Elder administra um hotel familiar que se encontra à beira da falência. Em paralelo, seu casamento está em ruínas. Abusando de álcool e drogas, ele se envolve com os mistérios de um grupo problemático de hóspedes, incluindo uma prostituta que desaparece.

Crítica

Elder (Marco Ricca) administra um hotel próximo da falência, transformado em motel pelos habitantes do bairro. A esposa demonstra insatisfação com o casamento, sem provocar reação do marido. Os funcionários alertam para um casal brigando e quebrando objetos no apartamento 31, porém o dono desconversa. Um possível comprador para o hotel bate à porta, fazendo chantagens, mas Elder ignora. “A gente devia chamar a polícia”, implora uma das duas únicas funcionárias do empreendimento, no entanto, o patrão evita tomar uma atitude. Diante de um jovem em overdose, fica parado, observando. Lamento (2019) deseja que o espectador se identifique com o homem em profunda crise financeira, afetiva e pessoal, entretanto fica difícil nutrir empatia pelo herói passivo ao limite da catatonia. Ele passa os dias sentado em seu escritório, o olhar absorto, prometendo resolver as pendências em breve. Trata-se do tipo de protagonista em torno do qual as ações acontecem, embora ele não seja responsável por nenhuma delas. O proprietário do Hotel Orleans é chantageado, ameaçado, rejeitado, pressionado, ridicularizado. O excelente Marco Ricca faz o possível para construir a perturbação interna do sujeito apático, embora o roteiro e a direção dificultem a tarefa. Então, entra em cena o deleite do mundo cão, ou a “descida aos infernos”, como diriam os franceses: o personagem em dificuldade vê sua situação piorar cena após cena, possibilitando o prazer de filmar a decadência.

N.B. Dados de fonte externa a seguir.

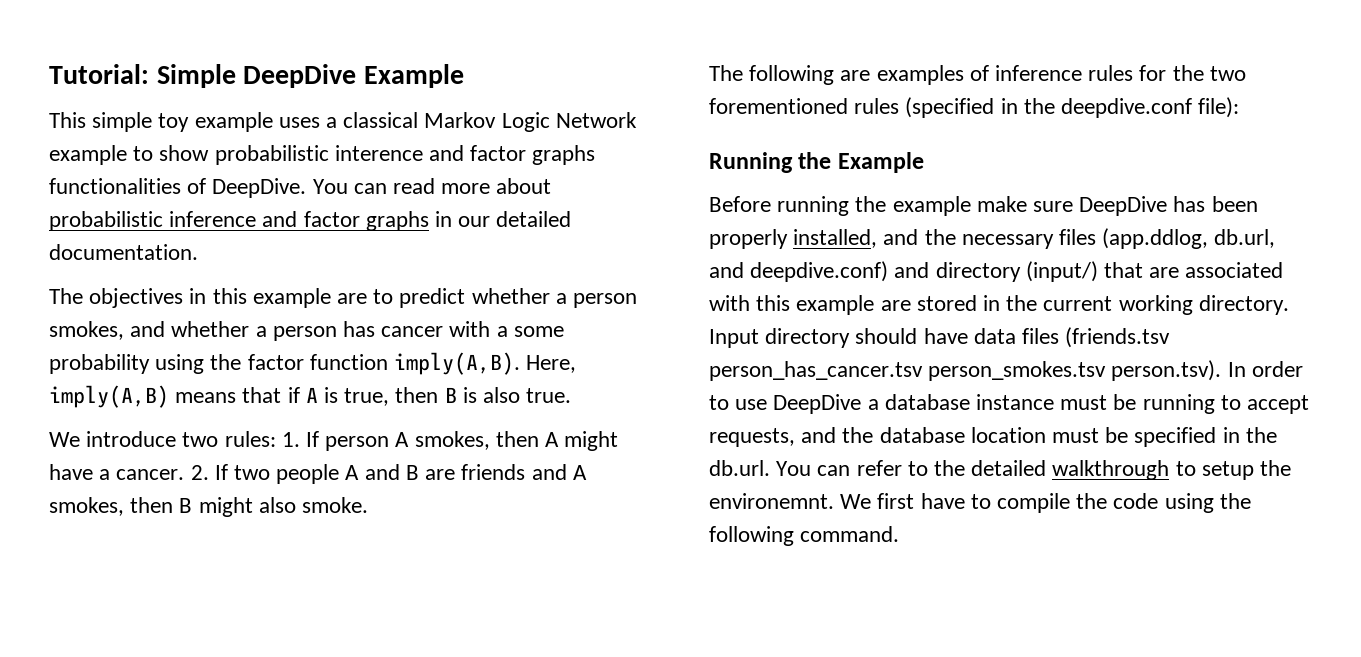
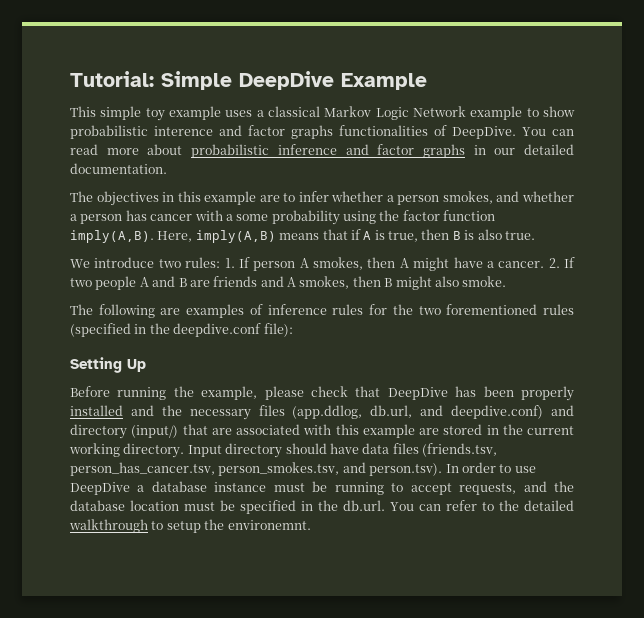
- The objectives in this example are to predict whether a person smokes, and whether a person has cancer with a some probability using the factor function imply(A,B).
+ The objectives in this example are to infer whether a person smokes, and whether a person has cancer with a some probability using the factor function imply(A,B).
- Running the Example
+ Setting Up
- Before running the example make sure DeepDive has been properly installed, and the necessary files (app.ddlog, db.url, and deepdive.conf) and directory (input/) that are associated with this example are stored in the current working directory.
+ Before running the example, please check that DeepDive has been properly installed and the necessary files (app.ddlog, db.url, and deepdive.conf) and directory (input/) that are associated with this example are stored in the current working directory.
- Input directory should have data files (friends.tsv person_has_cancer.tsv person_smokes.tsv person.tsv). In order to use DeepDive a database instance must be running to accept requests, and the database location must be specified in the db.url. You can refer to the detailed walkthrough to setup the environemnt. We first have to compile the code using the following command.
+ Input directory should have data files (friends.tsv, person_has_cancer.tsv, person_smokes.tsv, and person.tsv). In order to use DeepDive a database instance must be running to accept requests, and the database location must be specified in the db.url. You can refer to the detailed walkthrough to setup the environemnt.

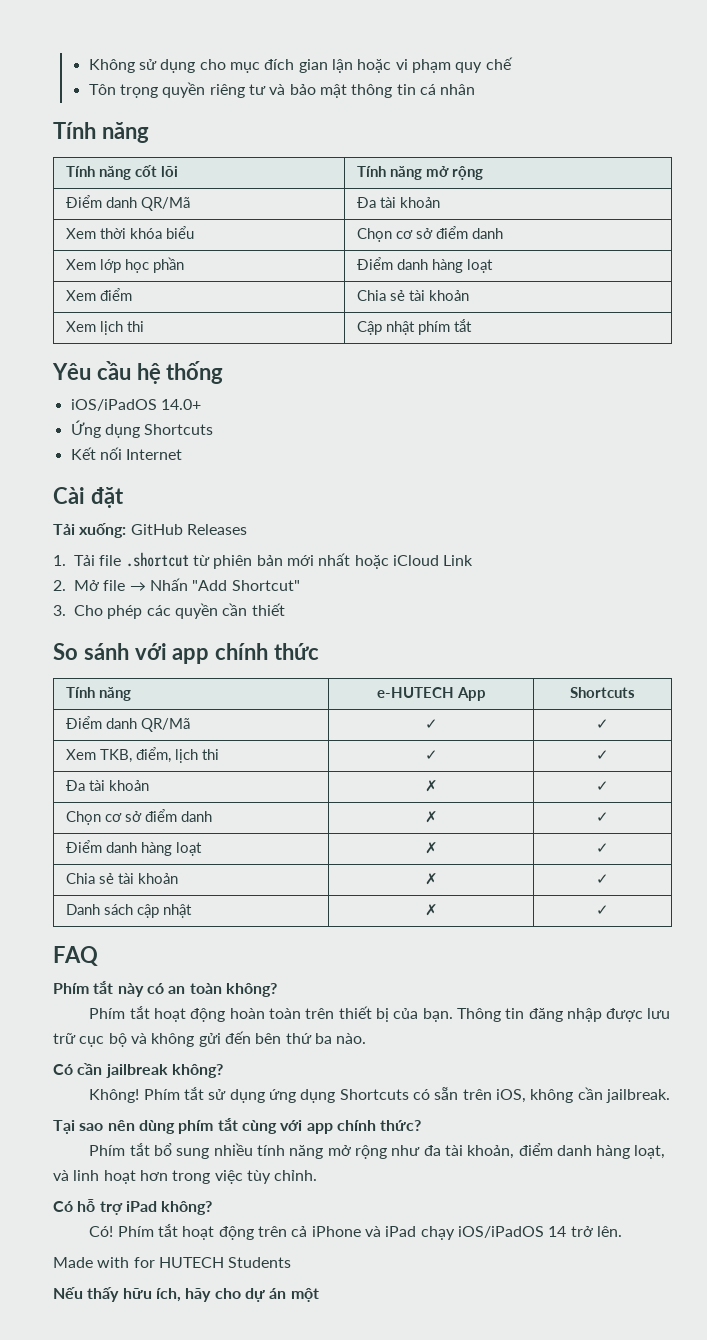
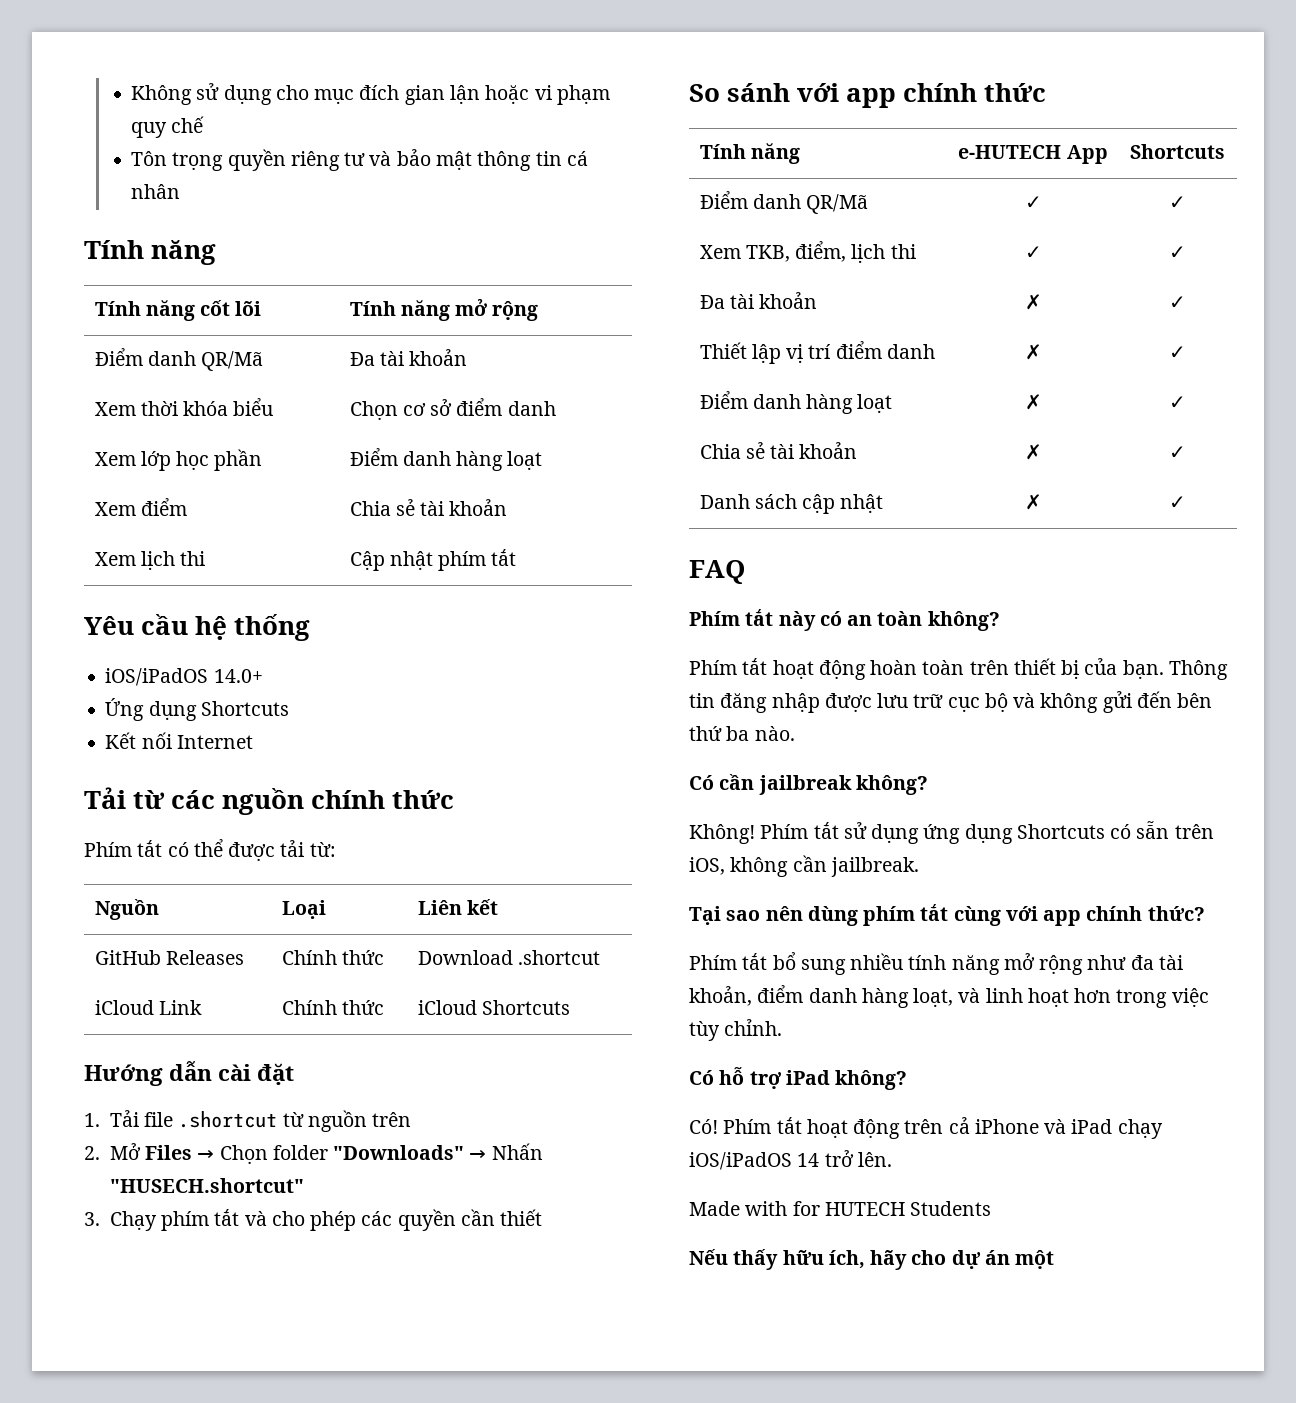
- Cài đặt
- Tải xuống: GitHub Releases
+ Tải từ các nguồn chính thức
+ Phím tắt có thể được tải từ:
+ Nguồn | Loại | Liên kết
+ GitHub Releases | Chính thức | Download .shortcut
+ iCloud Link | Chính thức | iCloud Shortcuts
+ Hướng dẫn cài đặt
- 1. Tải file .shortcut từ phiên bản mới nhất hoặc iCloud Link
- 2. Mở file → Nhấn "Add Shortcut"
- 3. Cho phép các quyền cần thiết
+ 1. Tải file .shortcut từ nguồn trên
+ 2. Mở Files → Chọn folder "Downloads" → Nhấn "HUSECH.shortcut"
+ 3. Chạy phím tắt và cho phép các quyền cần thiết
- Chọn cơ sở điểm danh | ✗ | ✓
+ Thiết lập vị trí điểm danh | ✗ | ✓

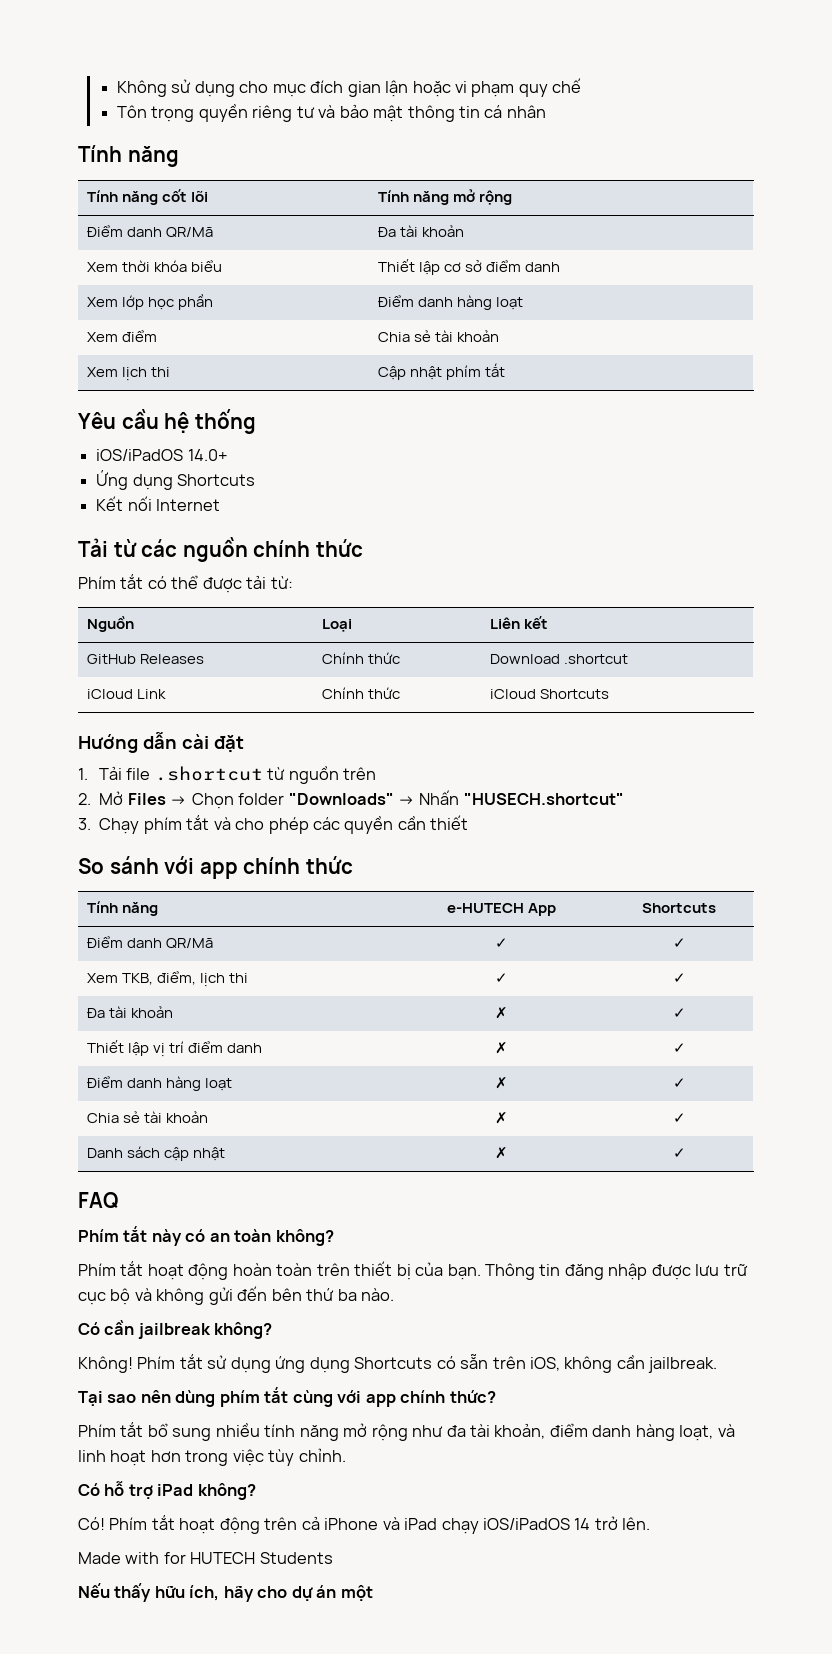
- Xem thời khóa biểu | Chọn cơ sở điểm danh
+ Xem thời khóa biểu | Thiết lập cơ sở điểm danh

Lembro os tempos de faculdade de cinema, quando os jovens colegas propunham experiências movidas pelo princípio do impacto, associadas ao caos romantizado e colorido. Nada era mais interessante do que mulheres seminuas, revólveres, carreiras de cocaína, gente que gritava por-ra-ca-ra-lho bem alto, enchendo a boca. Os professores alertavam para a armadilha da estética da pobreza por um ponto de vista burguês e afetado, mas a turma erra irredutível: a cada novo curta-metragem, lá estavam os bandidos, os atores de gestos grandes, os enquadramentos inclinados e rebeldes, a perspectiva de uma “vida louca” extraída de Trainspotting: Sem Limites (1996), Clube da Luta (1999) e Réquiem para um Sonho (2000), referências maiores desta miséria pop, mal ajustada à sociedade brasileira. O drama brasileiro leva esta perspectiva ao longa-metragem, com bons atores à frente de um jogo de sensacionalismo estético. Sem saber, na época da faculdade, fazíamos um audiovisual teen e heterossexual (algo que faz sentido a partir do momento em que se estabelece uma cultura queer), do tipo que adora colocar armas nas mãos de homens emasculados para empoderá-los, oferecendo-lhes os cargos de mocinhos (Elder) e vilões (Carlos, Luciano), enquanto as figuras femininas oscilam entre santas (Otília, Rosa) e prostitutas (Letícia e as personagens sem nome interpretadas por Camila Favero e Laysa Machado), funcionando como mero empecilho no percurso dos homens. 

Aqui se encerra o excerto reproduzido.